Source material section start

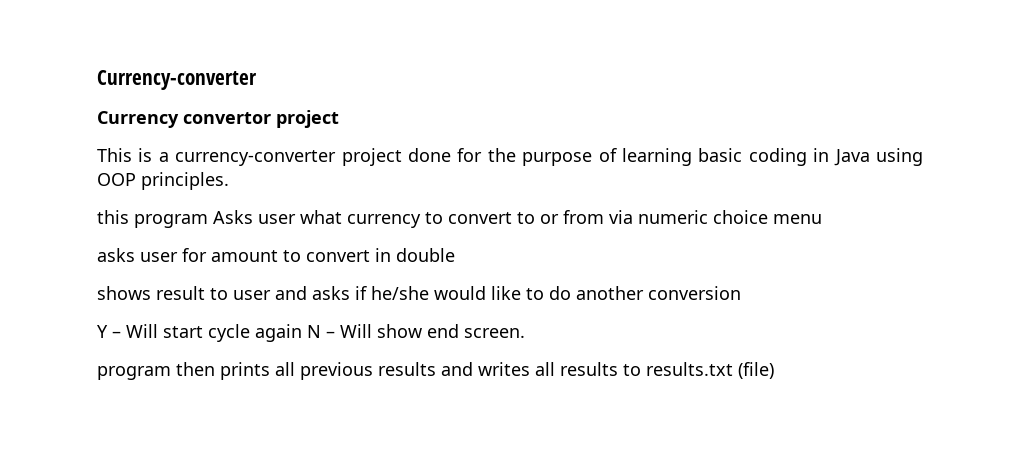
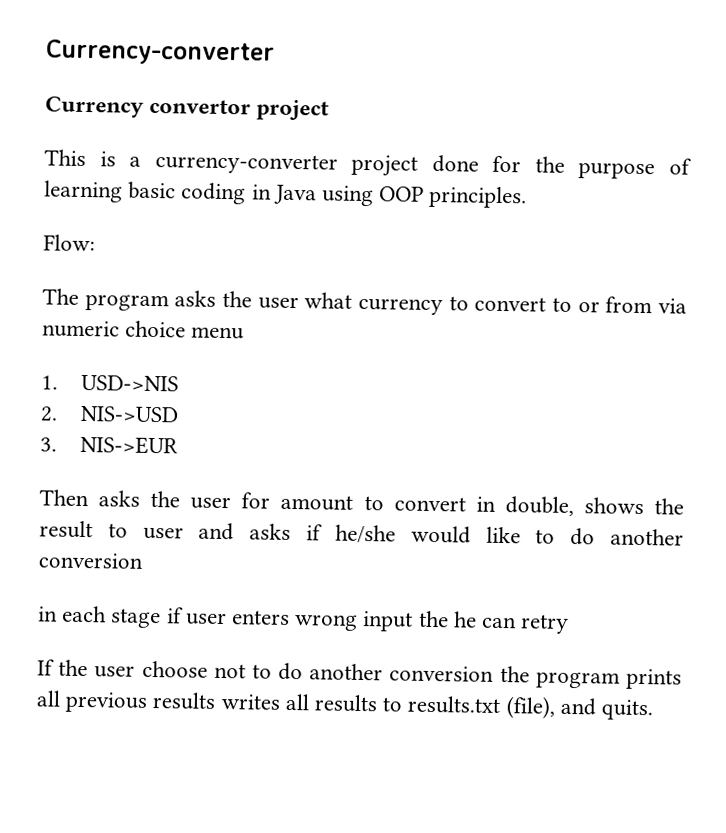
[97,210,253,228] this program Asks -> [43,234,95,252] [42,288,252,312] Flow: // The program asks the
[97,248,135,262] asks -> [41,374,180,392] [40,405,180,423] [40,435,179,455] [39,489,181,508] 1. USD->NIS // 2. NIS->USD // 3. NIS->EUR // Then asks the
[396,248,455,262] [97,286,151,300] double // shows -> [504,496,684,517] double, shows the
[97,324,525,342] [97,362,215,380] Y – Will start cycle again N – Will show end screen. // program then -> [38,605,570,634] [37,659,620,689] in each stage if user enters wrong input the he can retry // If the user choose not to do another conversion the program
[441,362,473,376] and -> (217, 701) none
[738,362,774,379] (file) -> [505,696,654,721] (file), and quits.

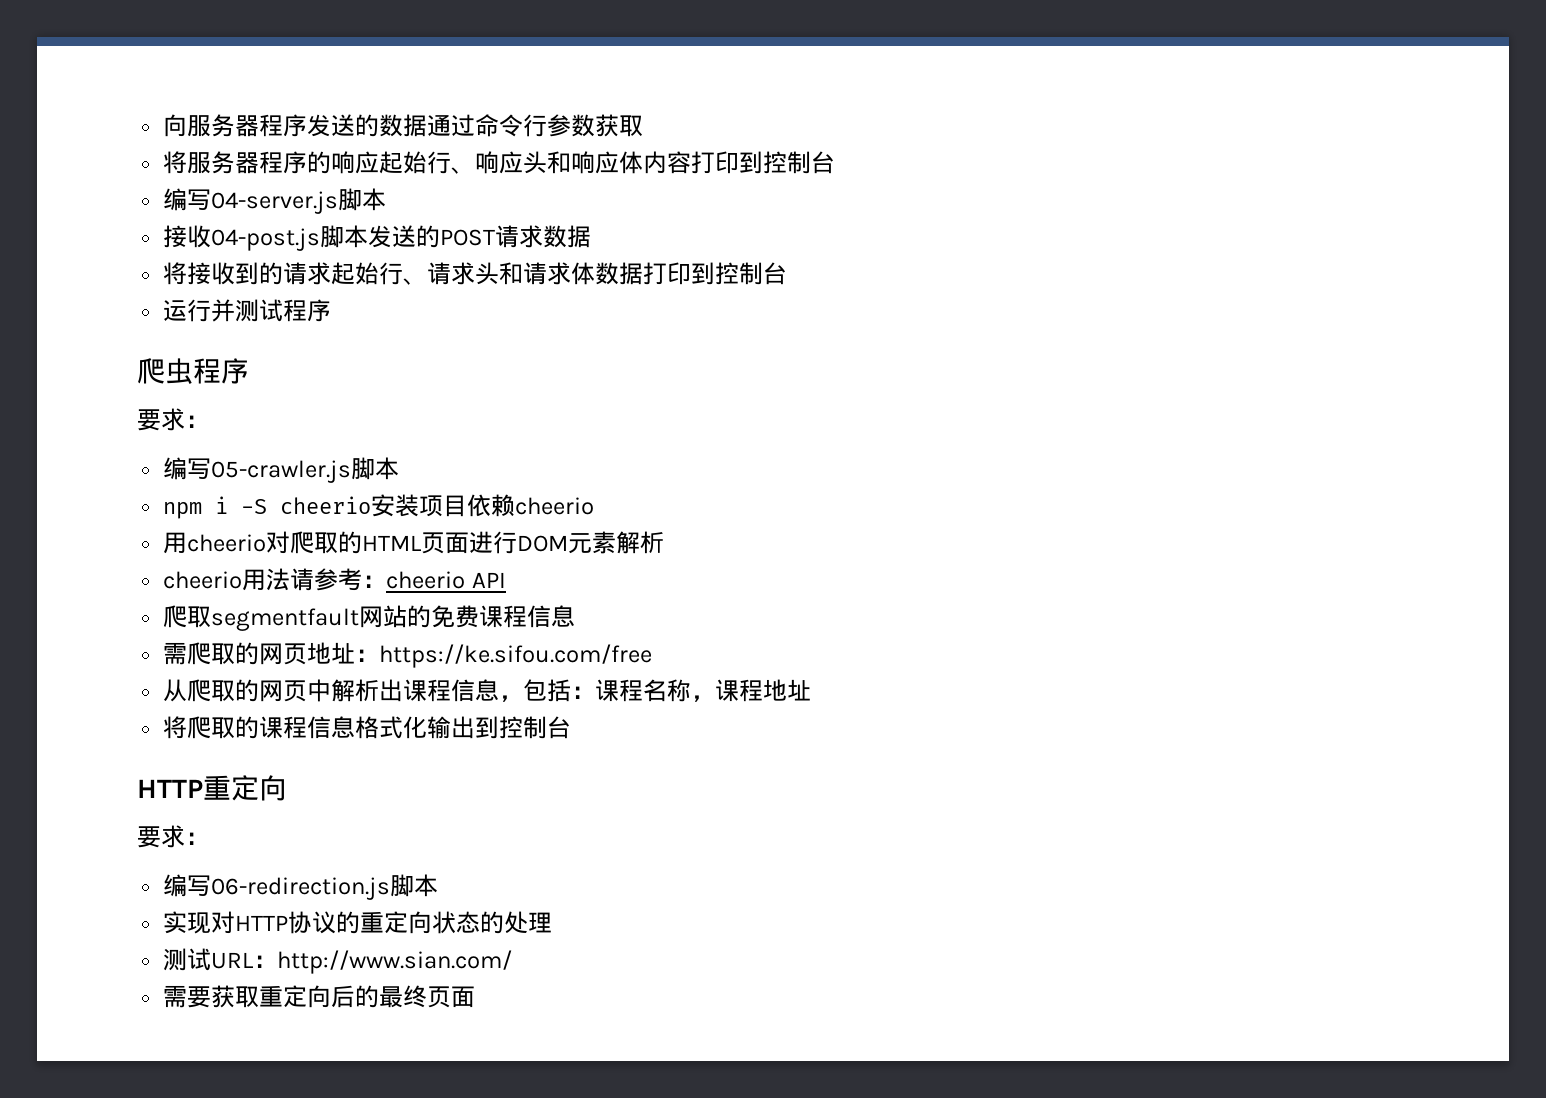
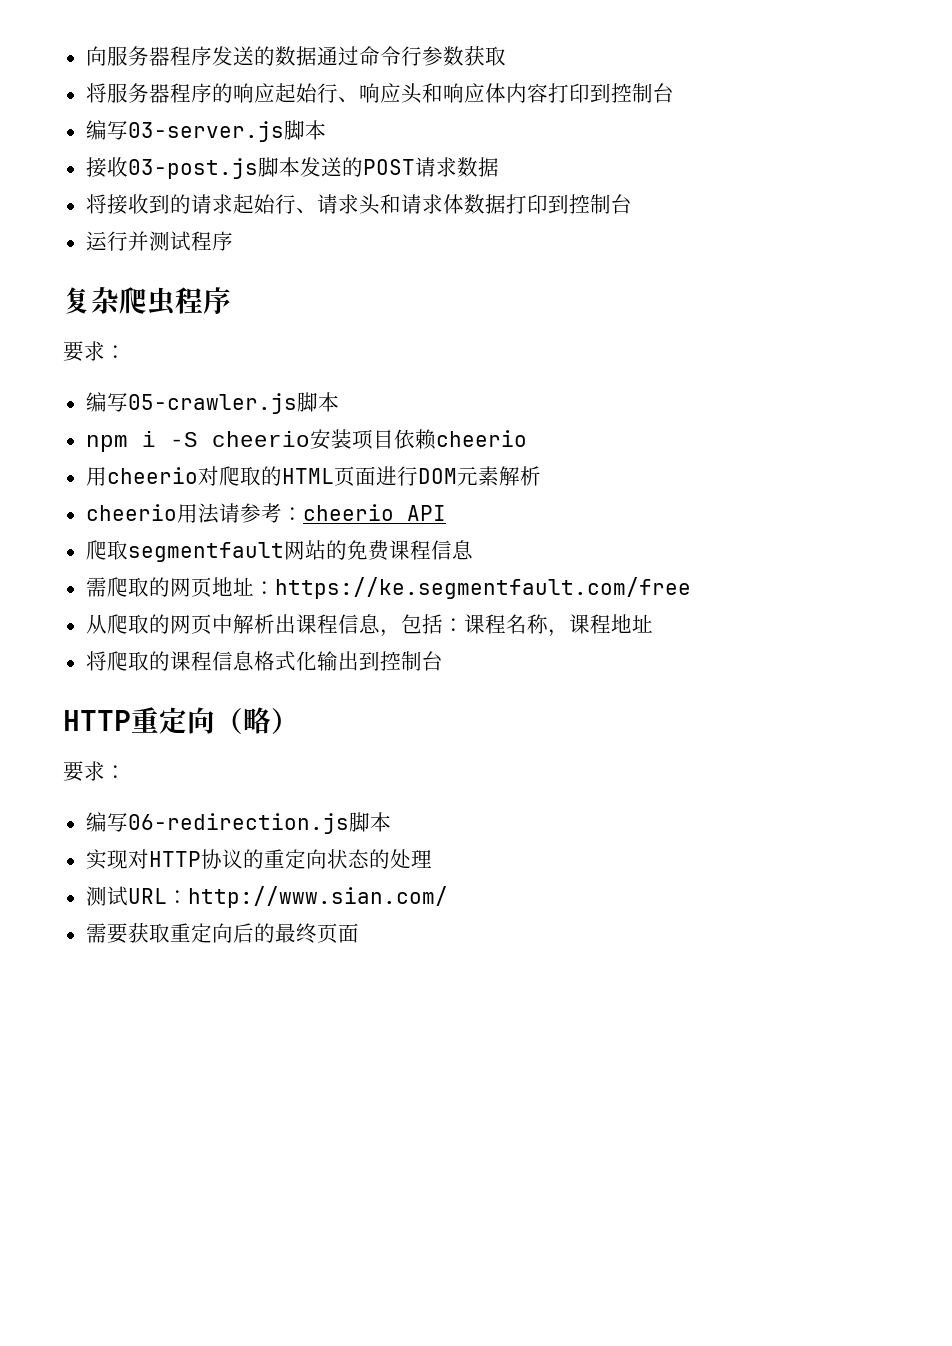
[211,191,339,214] 04-server.js -> [127,121,284,142] 03-server.js
[211,228,321,251] 04-post.js -> [127,158,258,179] 03-post.js
(332, 310) none -> [63,287,119,314] 复杂
[379,644,653,668] https://ke.sifou.com/free -> [274,577,691,599] https://ke.segmentfault.com/free
(287, 788) none -> [215,707,299,734] （略）

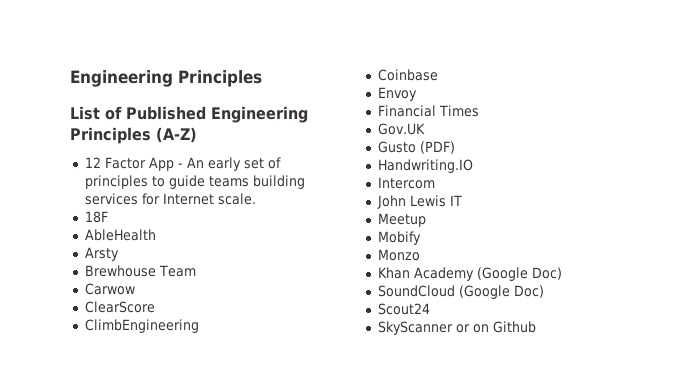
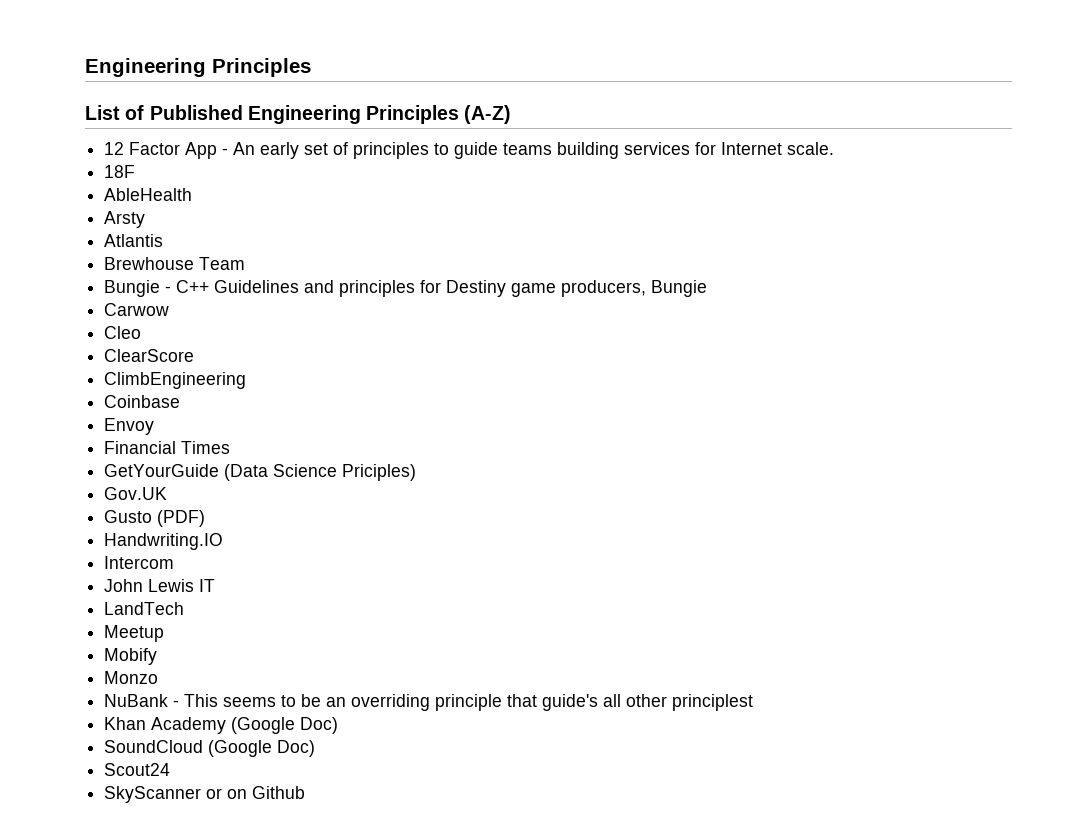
(119, 254) none -> [104,234,164,247] // Atlantis
(196, 271) none -> [104,280,708,297] // Bungie - C++ Guidelines and principles for Destiny game producers, Bungie
(135, 289) none -> [104,326,142,339] // Cleo
(479, 111) none -> [104,464,417,481] // GetYourGuide (Data Science Priciples)
(462, 200) none -> [104,602,185,615] // LandTech
(420, 255) none -> [104,694,754,711] // NuBank - This seems to be an overriding principle that guide's all other principlest

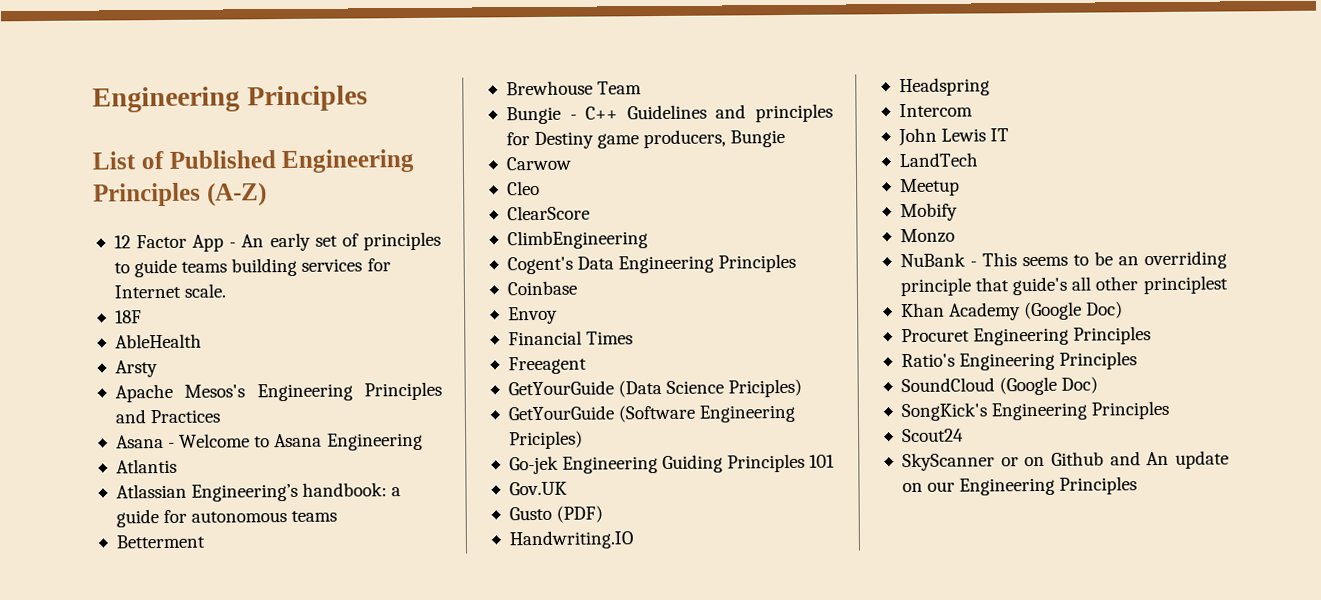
[104,234,164,247] Atlantis -> [114,381,442,403] [114,409,221,424] [115,432,423,451] [115,458,177,474] [115,482,402,502] [115,509,338,528] [115,534,205,549] Apache Mesos's Engineering Principles and Practices // Asana - Welcome to Asana Engineering // Atlantis // Atlassian Engineering’s handbook: a guide for autonomous teams // Betterment
(247, 380) none -> [506,253,797,275] // Cogent's Data Engineering Principles
(231, 447) none -> [507,356,587,375] // Freeagent
(417, 472) none -> [507,404,796,423] [508,430,583,450] [508,453,836,475] // GetYourGuide (Software Engineering Priciples) // Go-jek Engineering Guiding Principles 101
(224, 541) none -> [898,77,990,97] // Headspring
(339, 725) none -> [900,326,1152,346] [900,351,1138,371] // Procuret Engineering Principles // Ratio's Engineering Principles
(316, 748) none -> [900,400,1170,422] // SongKick's Engineering Principles
(306, 792) none -> [1109,450,1229,469] [901,476,1138,496] and An update on our Engineering Principles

Source material section end

→ The problem: Starting at the line above with "[211,228,321,251] 04-post.js ->", output every line exactly up to and including the line with "(196, 271) none", but none of the pictures.

→ Output:
[211,228,321,251] 04-post.js -> [127,158,258,179] 03-post.js
(332, 310) none -> [63,287,119,314] 复杂
[379,644,653,668] https://ke.sifou.com/free -> [274,577,691,599] https://ke.segmentfault.com/free
(287, 788) none -> [215,707,299,734] （略）

(119, 254) none -> [104,234,164,247] // Atlantis
(196, 271) none -> [104,280,708,297] // Bungie - C++ Guidelines and principles for Destiny game producers, Bungie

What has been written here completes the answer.